BARBARA VINE - KING SOLOMON'S CARPET (1991)


Synopsis/blurb….

King Solomon's Carpet is a prize-winning crime classic from bestselling author Barbara Vine
Winner of the Crime Writers Association Gold Dagger Award

'The tension grows ... an overwhelming sense of foreboding ... when the unravelling takes place, it is brilliantly unexpected and original' The Times

Jarvis Stringer lives in a crumbling schoolhouse overlooking a tube line, compiling his obsessive, secret history of London's Underground. His presence and his strange house draw a band of misfits into his orbit: young Alice, who has run away from her husband and baby; Tom, the busker who rescues her; truant Jasper who gets his kicks on the tube; and mysterious Axel, whose dark secret later casts a shadow over all of their lives.

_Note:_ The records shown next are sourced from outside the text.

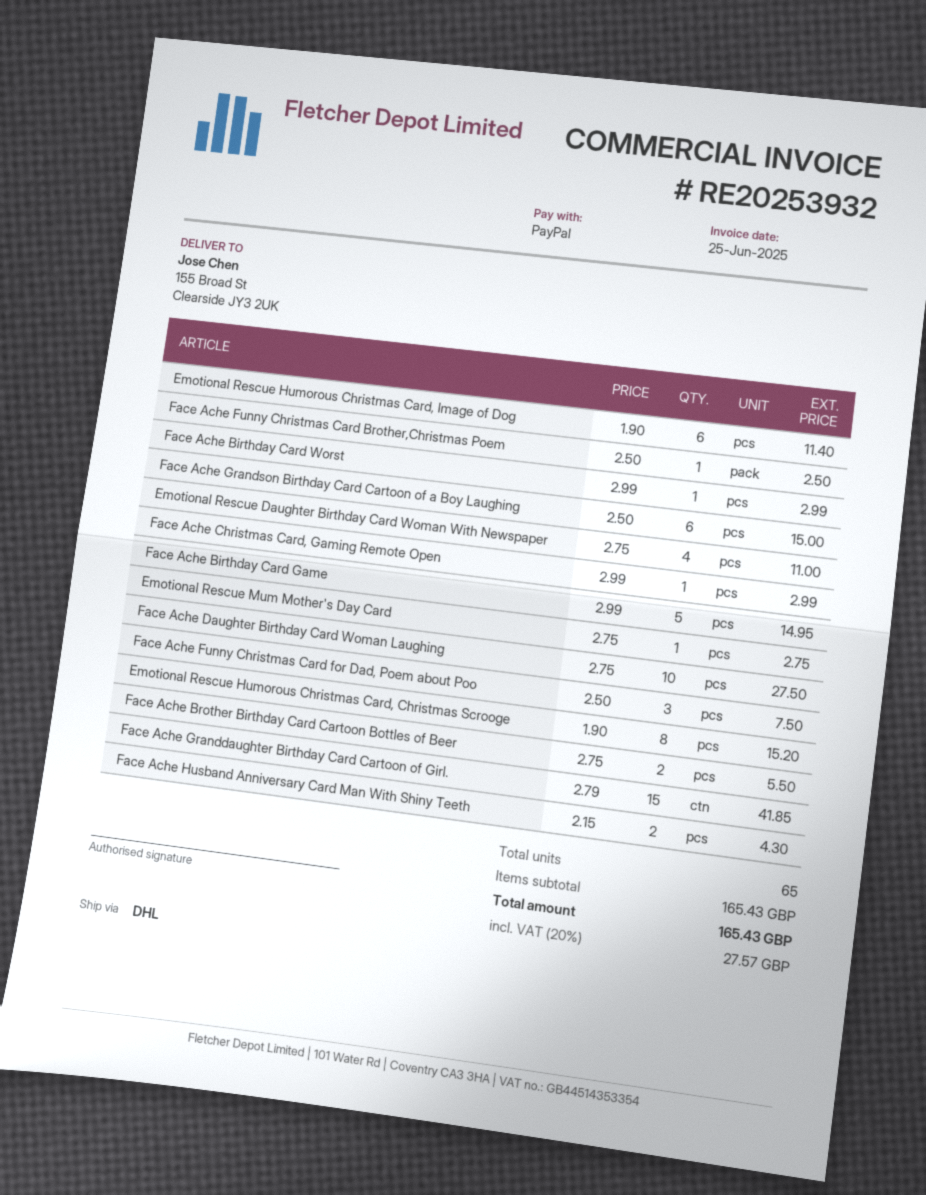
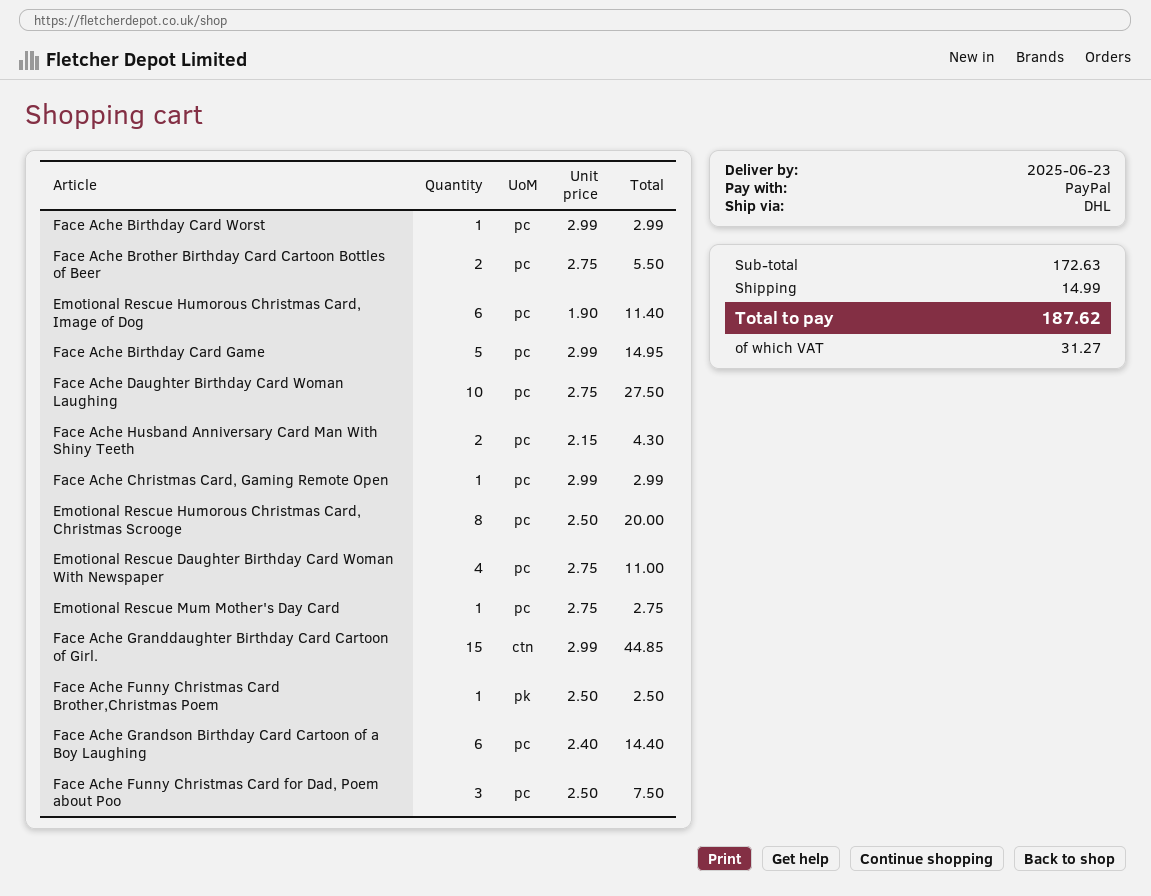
Face Ache Grandson Birthday Card Cartoon of a Boy Laughing: 6 x 2.50 = 15.00 -> 6 x 2.40 = 14.40
Emotional Rescue Humorous Christmas Card, Christmas Scrooge: 8 x 1.90 = 15.20 -> 8 x 2.50 = 20.00
Face Ache Granddaughter Birthday Card Cartoon of Girl.: 15 x 2.79 = 41.85 -> 15 x 2.99 = 44.85
subtotal: 165.43 -> 172.63
shipping: none -> 14.99
tax: 27.57 -> 31.27
total: 165.43 -> 187.62

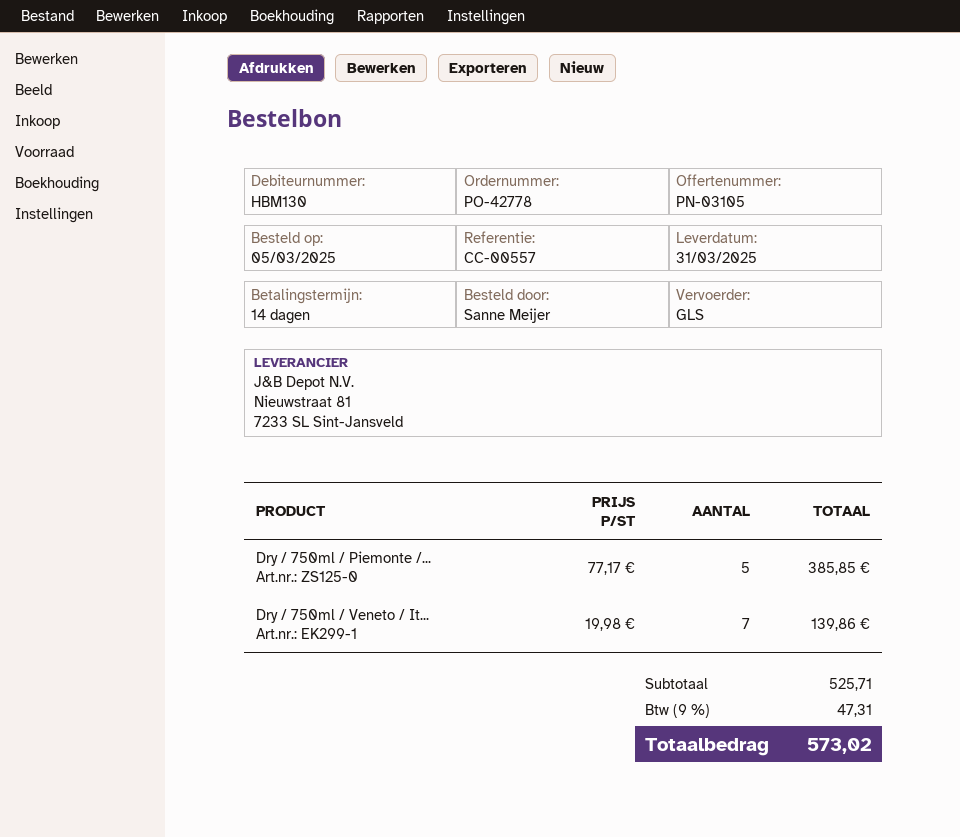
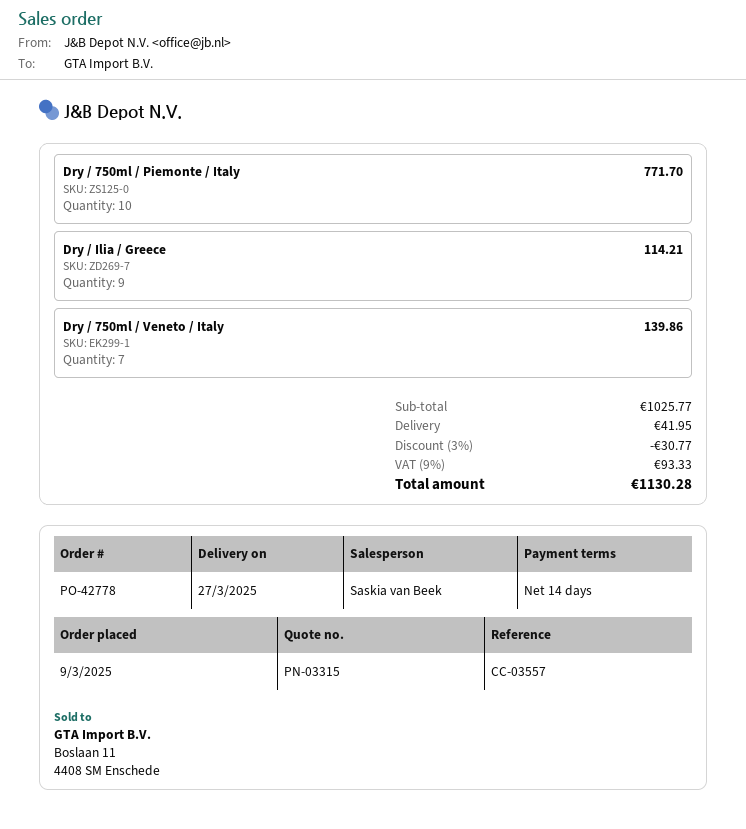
quote number: PN-03105 -> PN-03315
order date: 2025-03-05 -> 2025-03-09
delivery date: 2025-03-31 -> 2025-03-27
reference: CC-00557 -> CC-03557
Dry / 750ml / Piemonte /...: 5 for 385.85 -> 10 for 771.70
Dry / Ilia / Greece: none -> 9 for 114.21
subtotal: 525.71 -> 1025.77
discount: none -> 3% = 30.77
shipping: none -> 41.95
tax: 9% = 47.31 -> 9% = 93.33
total: 573.02 -> 1130.28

Dispossessed and outcast, those who come to inhabit Jarvis's schoolhouse are gradually brought closer together in violent and unforeseen ways by London's forbidding and dangerous Underground . . .

I’m fairly sure I read something from Ruth Rendell back in my schooldays, so long ago in fact it probably doesn’t count even if I could recall what is was, which I can’t. King Solomon’s Carpet then is my first real taste of her writing.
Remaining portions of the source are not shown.